# WORK TO BE COMPLETED
Your answer should be every line of the records that contains the word "Stück".

+-------+

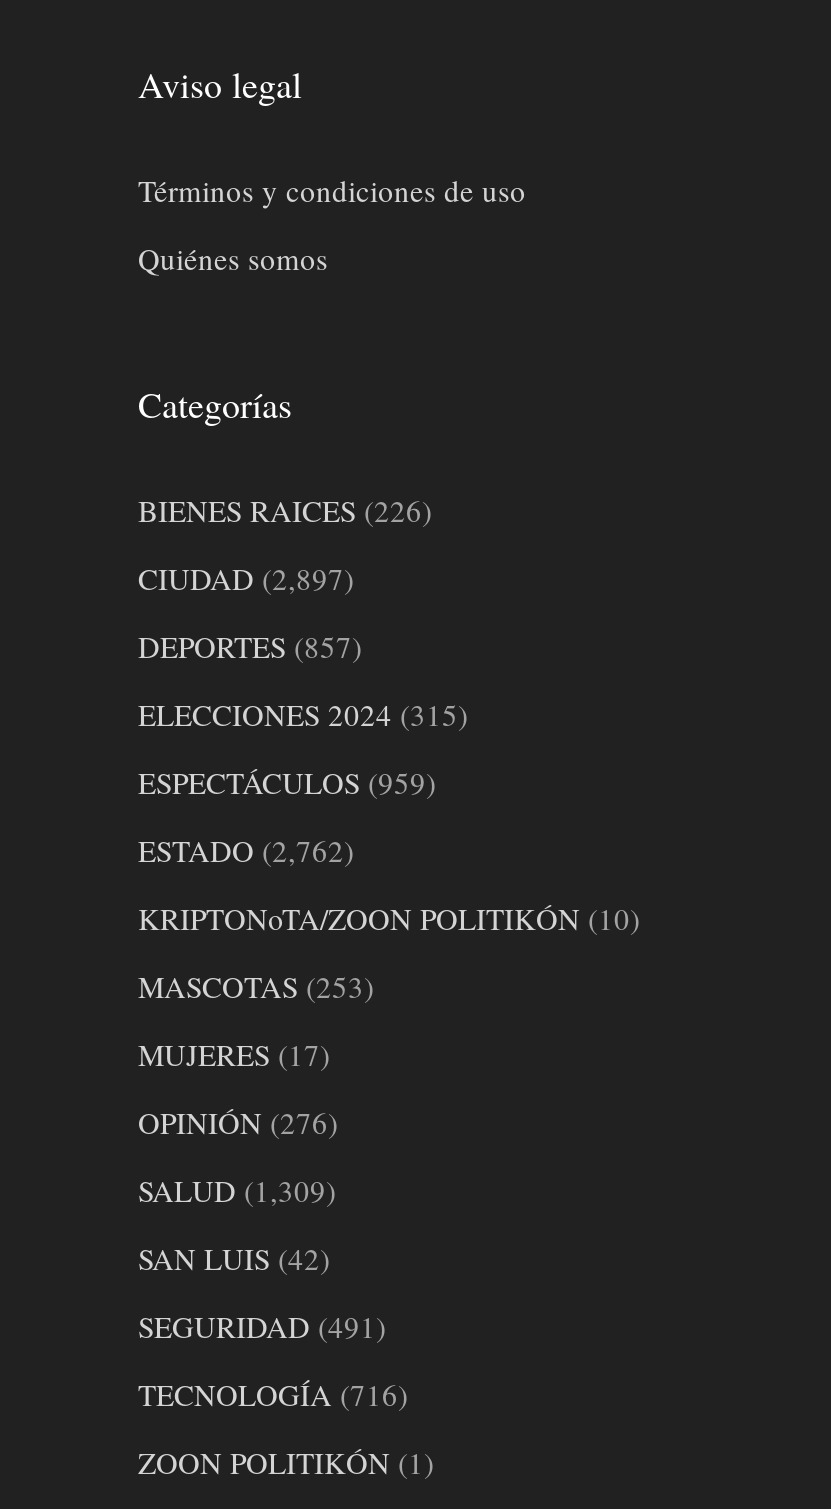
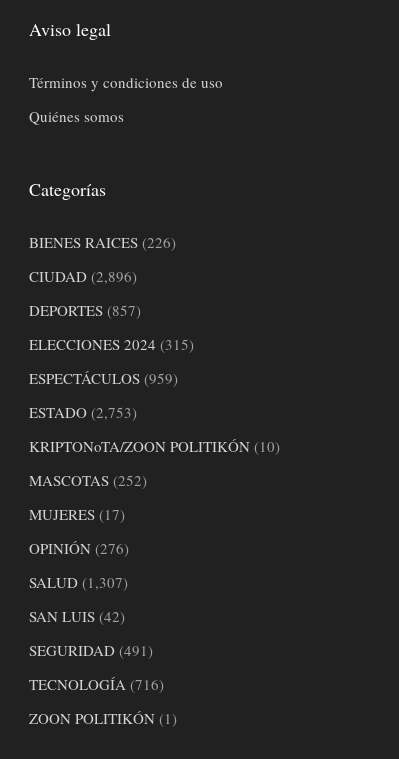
- CIUDAD (2,897)
+ CIUDAD (2,896)

- ESTADO (2,762)
+ ESTADO (2,753)

- MASCOTAS (253)
+ MASCOTAS (252)

- SALUD (1,309)
+ SALUD (1,307)
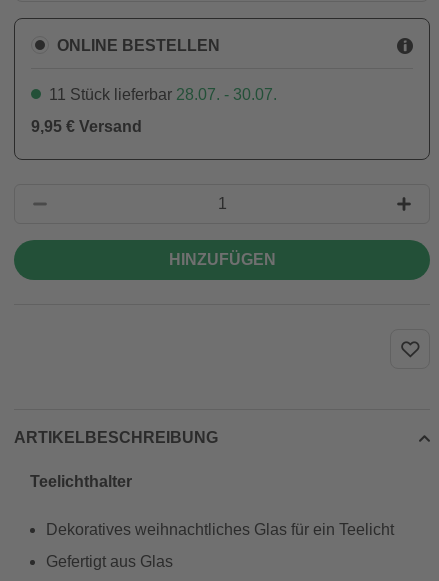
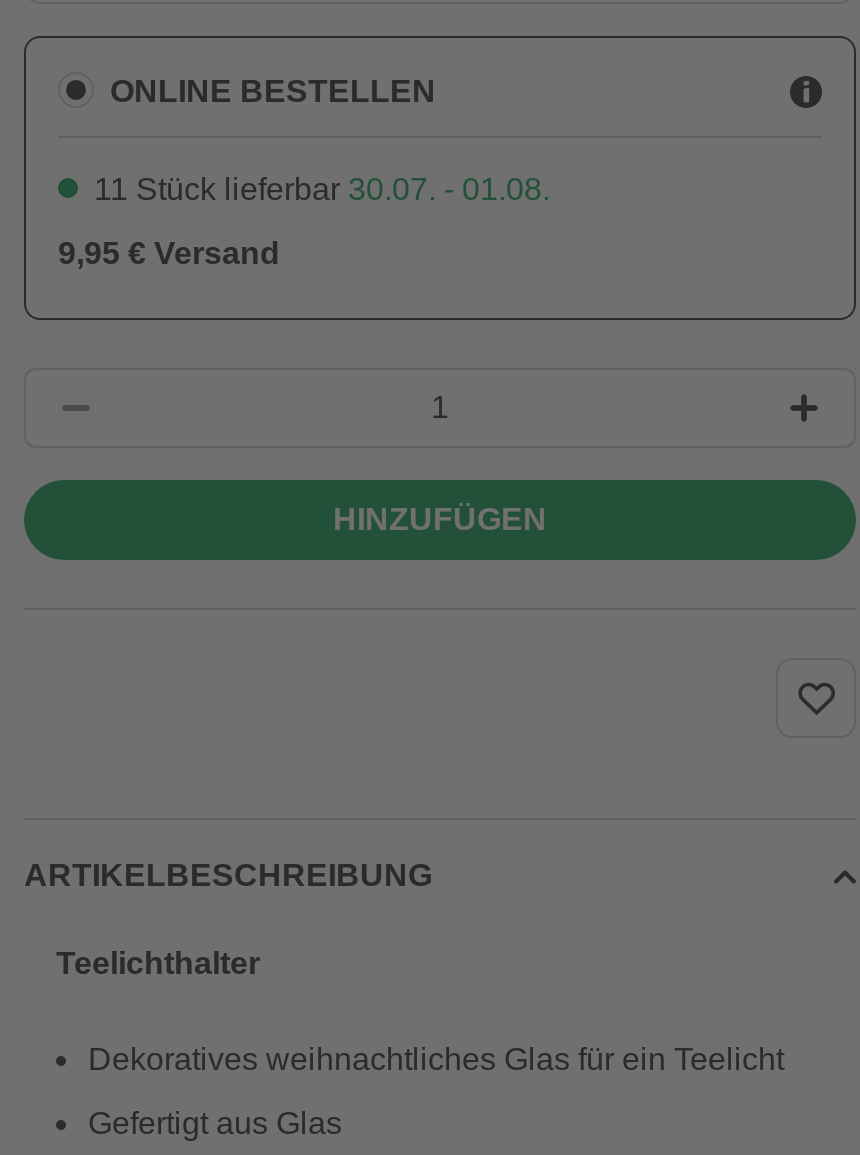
- 11 Stück lieferbar 28.07. - 30.07.
+ 11 Stück lieferbar 30.07. - 01.08.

+-------+

# EXPECTED OUTPUT
- 11 Stück lieferbar 28.07. - 30.07.
+ 11 Stück lieferbar 30.07. - 01.08.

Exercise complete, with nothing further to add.